Why?  Because it’s too easy for us to forget the potential for tragedy and focus on other threats that seem more imminent.  We MUST remain vigilant about life safety and fire protection.  Philosopher George Santayana said, “Those who cannot remember the past, are condemned to repeat it.”  He was right, and I see proof of our society repeating the mistakes of the past every day.

For example, last month, just a few weeks before the 77th anniversary of the Cocoanut Grove fire, there was a fire in an apartment building in Las Vegas.  Six people were killed.  Two months before the fire, a group of concerned downtown residents noted a barricaded door at the rear of the apartment building and submitted a photo to a city employee.  The barricade was removed, but the door allegedly remained locked from the inside, reportedly hindering egress during the fire.

Although the apartment fire and the nightclub fire are different in occupancy type, scale, cause, etc., they do share one thing.  In both cases, security was prioritized over life safety and egress.  As I’ve said many times before, there are ways to accomplish both, and we must continue to look for and report code violations and suggest code-compliant security improvements.

When I started working in the door and hardware industry, NFPA 80, NFPA 101, and the other codes and standards were just books.  I didn’t “get it” until years later, and that’s when it really hit me that a blocked exit or propped fire door could be fatal.

Please, watch the documentary about the Cocoanut Grove fire. 

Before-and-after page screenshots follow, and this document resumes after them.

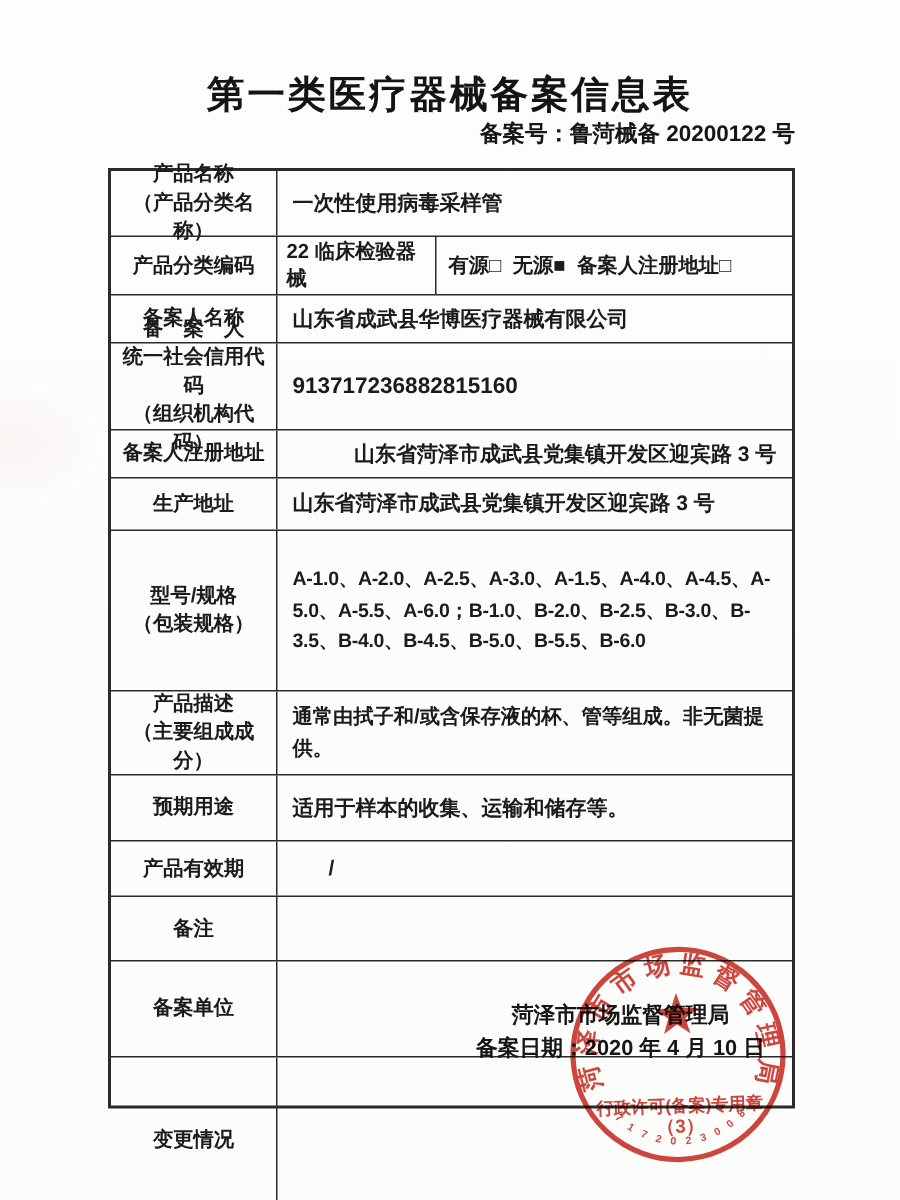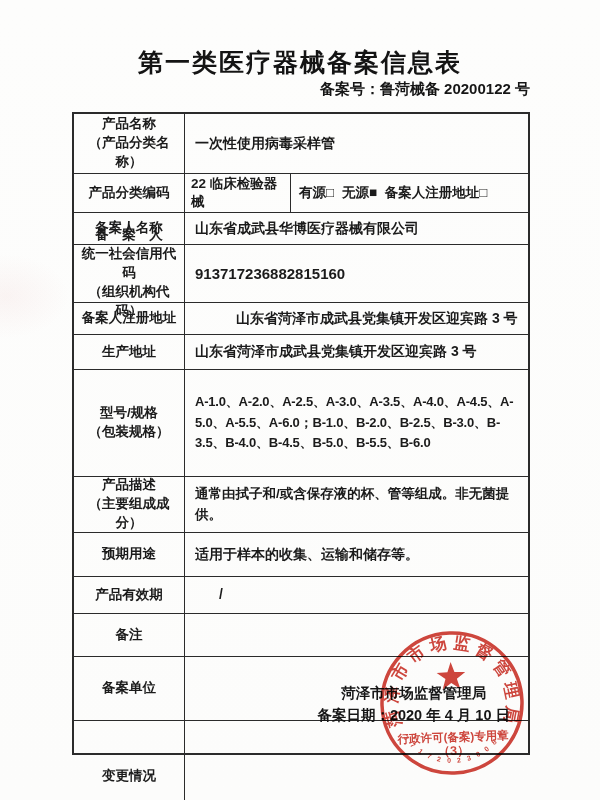--- a/index.html
+++ b/index.html
@@ -52,7 +52,7 @@
   .sub-structure { flex:0 0 53px; justify-content:center; text-align:center; padding:2px 4px; font-size:13px; line-height:1.35; }
   .sub-options { flex:1 1 auto; border-right:none; padding:2px 8px; font-size:13.5px; word-spacing:4px; }
   .tight { font-size:13px; letter-spacing:-0.2px; line-height:1.6; }
-  .h-r1 { height:60px; } .h-r2 { height:39px; } .h-r3 { height:32px; }
+  .h-r1 { height:44px; } .h-r2 { height:39px; } .h-r3 { height:32px; }
   .h-r4 { height:58px; } .h-r5 { height:32px;gap:41px; } .h-r6 { height:35px; }
   .h-r7 { height:107px; } .h-r8 { height:56px; } .h-r9 { height:44px; }
   .h-r10 { height:37px;gap:24px; } .h-r11 { height:43px; } .h-r12 { height:64px; }

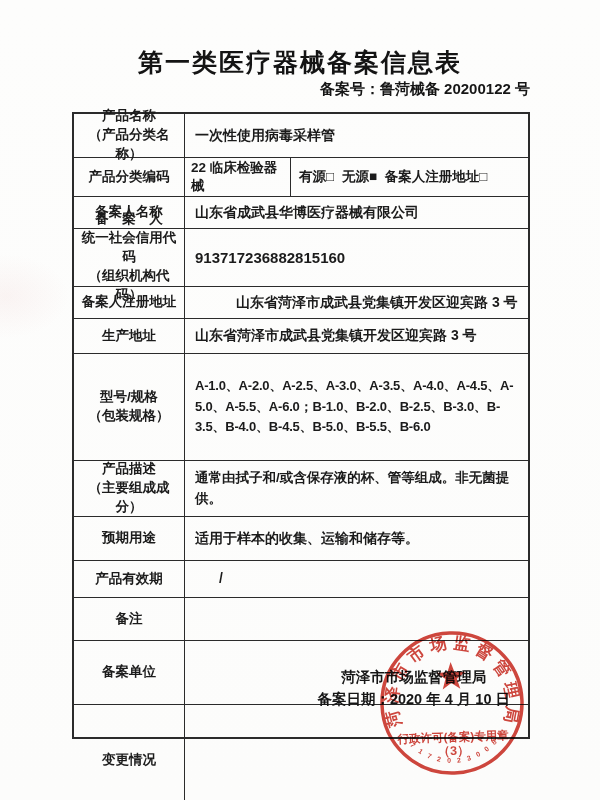--- a/index.html
+++ b/index.html
@@ -117,7 +117,7 @@
     <div class="row h-r7">
       <div class="cell-label">型号/规格
 （包装规格）</div>
-      <div class="cell-value tight">A-1.0、A-2.0、A-2.5、A-3.0、A-3.5、A-4.0、A-4.5、A-5.0、A-5.5、A-6.0；B-1.0、B-2.0、B-2.5、B-3.0、B-3.5、B-4.0、B-4.5、B-5.0、B-5.5、B-6.0</div>
+      <div class="cell-value tight">A-1.0、A-2.0、A-2.5、A-3.0、A-1.5、A-4.0、A-4.5、A-5.0、A-5.5、A-6.0；B-1.0、B-2.0、B-2.5、B-3.0、B-3.5、B-4.0、B-4.5、B-5.0、B-5.5、B-6.0</div>
     </div>
 
     <div class="row h-r8">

The film costs $9.99 to rent, or $19.99 to purchase.*  It’s 1 hour and 9 minutes long, and I guarantee that it will make you really think about what we do every day and why.  Make the time, and share your feedback in the reply box below.  If you’re interested in hosting a screening of the film for your company or organization, I can put you in touch with the producers.


*Note that I am not involved with this movie or the funds collected.